[RECORD SET Boundary: Start]

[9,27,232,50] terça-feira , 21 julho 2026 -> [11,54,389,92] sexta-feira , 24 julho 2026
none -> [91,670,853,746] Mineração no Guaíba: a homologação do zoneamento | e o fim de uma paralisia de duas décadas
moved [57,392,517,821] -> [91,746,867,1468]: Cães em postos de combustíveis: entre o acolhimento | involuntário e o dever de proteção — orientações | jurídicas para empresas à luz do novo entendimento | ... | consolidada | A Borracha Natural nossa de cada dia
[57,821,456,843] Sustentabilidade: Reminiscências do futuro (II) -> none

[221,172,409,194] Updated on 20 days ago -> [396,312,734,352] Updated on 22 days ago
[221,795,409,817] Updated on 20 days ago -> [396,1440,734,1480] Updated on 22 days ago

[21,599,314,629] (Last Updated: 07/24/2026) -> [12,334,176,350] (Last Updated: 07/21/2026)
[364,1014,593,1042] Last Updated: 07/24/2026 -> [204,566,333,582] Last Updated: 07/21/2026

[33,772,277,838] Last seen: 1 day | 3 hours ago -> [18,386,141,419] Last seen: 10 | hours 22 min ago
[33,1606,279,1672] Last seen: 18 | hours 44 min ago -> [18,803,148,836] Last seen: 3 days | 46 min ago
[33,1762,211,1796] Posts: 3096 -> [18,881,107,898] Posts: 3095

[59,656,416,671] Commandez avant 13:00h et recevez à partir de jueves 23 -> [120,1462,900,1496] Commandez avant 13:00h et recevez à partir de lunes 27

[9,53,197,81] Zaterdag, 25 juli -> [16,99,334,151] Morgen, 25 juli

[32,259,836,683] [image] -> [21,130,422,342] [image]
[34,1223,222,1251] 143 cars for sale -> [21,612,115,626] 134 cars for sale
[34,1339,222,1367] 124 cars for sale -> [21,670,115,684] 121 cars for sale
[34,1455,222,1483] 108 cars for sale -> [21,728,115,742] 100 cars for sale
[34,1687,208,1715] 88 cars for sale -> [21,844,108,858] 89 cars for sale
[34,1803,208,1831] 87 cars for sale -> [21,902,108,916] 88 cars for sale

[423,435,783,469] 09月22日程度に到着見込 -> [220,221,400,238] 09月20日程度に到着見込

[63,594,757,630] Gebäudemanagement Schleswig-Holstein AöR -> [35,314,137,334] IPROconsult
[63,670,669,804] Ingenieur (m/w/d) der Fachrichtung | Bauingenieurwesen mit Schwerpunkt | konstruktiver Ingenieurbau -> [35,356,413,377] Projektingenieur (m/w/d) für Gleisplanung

[RECORD SET Boundary: End]

▶ **TASK PROMPT**: The reply is to be an exact copy of the listing.

▶ **TASK SOLUTION**:
[9,27,232,50] terça-feira , 21 julho 2026 -> [11,54,389,92] sexta-feira , 24 julho 2026
none -> [91,670,853,746] Mineração no Guaíba: a homologação do zoneamento | e o fim de uma paralisia de duas décadas
moved [57,392,517,821] -> [91,746,867,1468]: Cães em postos de combustíveis: entre o acolhimento | involuntário e o dever de proteção — orientações | jurídicas para empresas à luz do novo entendimento | ... | consolidada | A Borracha Natural nossa de cada dia
[57,821,456,843] Sustentabilidade: Reminiscências do futuro (II) -> none

[221,172,409,194] Updated on 20 days ago -> [396,312,734,352] Updated on 22 days ago
[221,795,409,817] Updated on 20 days ago -> [396,1440,734,1480] Updated on 22 days ago

[21,599,314,629] (Last Updated: 07/24/2026) -> [12,334,176,350] (Last Updated: 07/21/2026)
[364,1014,593,1042] Last Updated: 07/24/2026 -> [204,566,333,582] Last Updated: 07/21/2026

[33,772,277,838] Last seen: 1 day | 3 hours ago -> [18,386,141,419] Last seen: 10 | hours 22 min ago
[33,1606,279,1672] Last seen: 18 | hours 44 min ago -> [18,803,148,836] Last seen: 3 days | 46 min ago
[33,1762,211,1796] Posts: 3096 -> [18,881,107,898] Posts: 3095

[59,656,416,671] Commandez avant 13:00h et recevez à partir de jueves 23 -> [120,1462,900,1496] Commandez avant 13:00h et recevez à partir de lunes 27

[9,53,197,81] Zaterdag, 25 juli -> [16,99,334,151] Morgen, 25 juli

[32,259,836,683] [image] -> [21,130,422,342] [image]
[34,1223,222,1251] 143 cars for sale -> [21,612,115,626] 134 cars for sale
[34,1339,222,1367] 124 cars for sale -> [21,670,115,684] 121 cars for sale
[34,1455,222,1483] 108 cars for sale -> [21,728,115,742] 100 cars for sale
[34,1687,208,1715] 88 cars for sale -> [21,844,108,858] 89 cars for sale
[34,1803,208,1831] 87 cars for sale -> [21,902,108,916] 88 cars for sale

[423,435,783,469] 09月22日程度に到着見込 -> [220,221,400,238] 09月20日程度に到着見込

[63,594,757,630] Gebäudemanagement Schleswig-Holstein AöR -> [35,314,137,334] IPROconsult
[63,670,669,804] Ingenieur (m/w/d) der Fachrichtung | Bauingenieurwesen mit Schwerpunkt | konstruktiver Ingenieurbau -> [35,356,413,377] Projektingenieur (m/w/d) für Gleisplanung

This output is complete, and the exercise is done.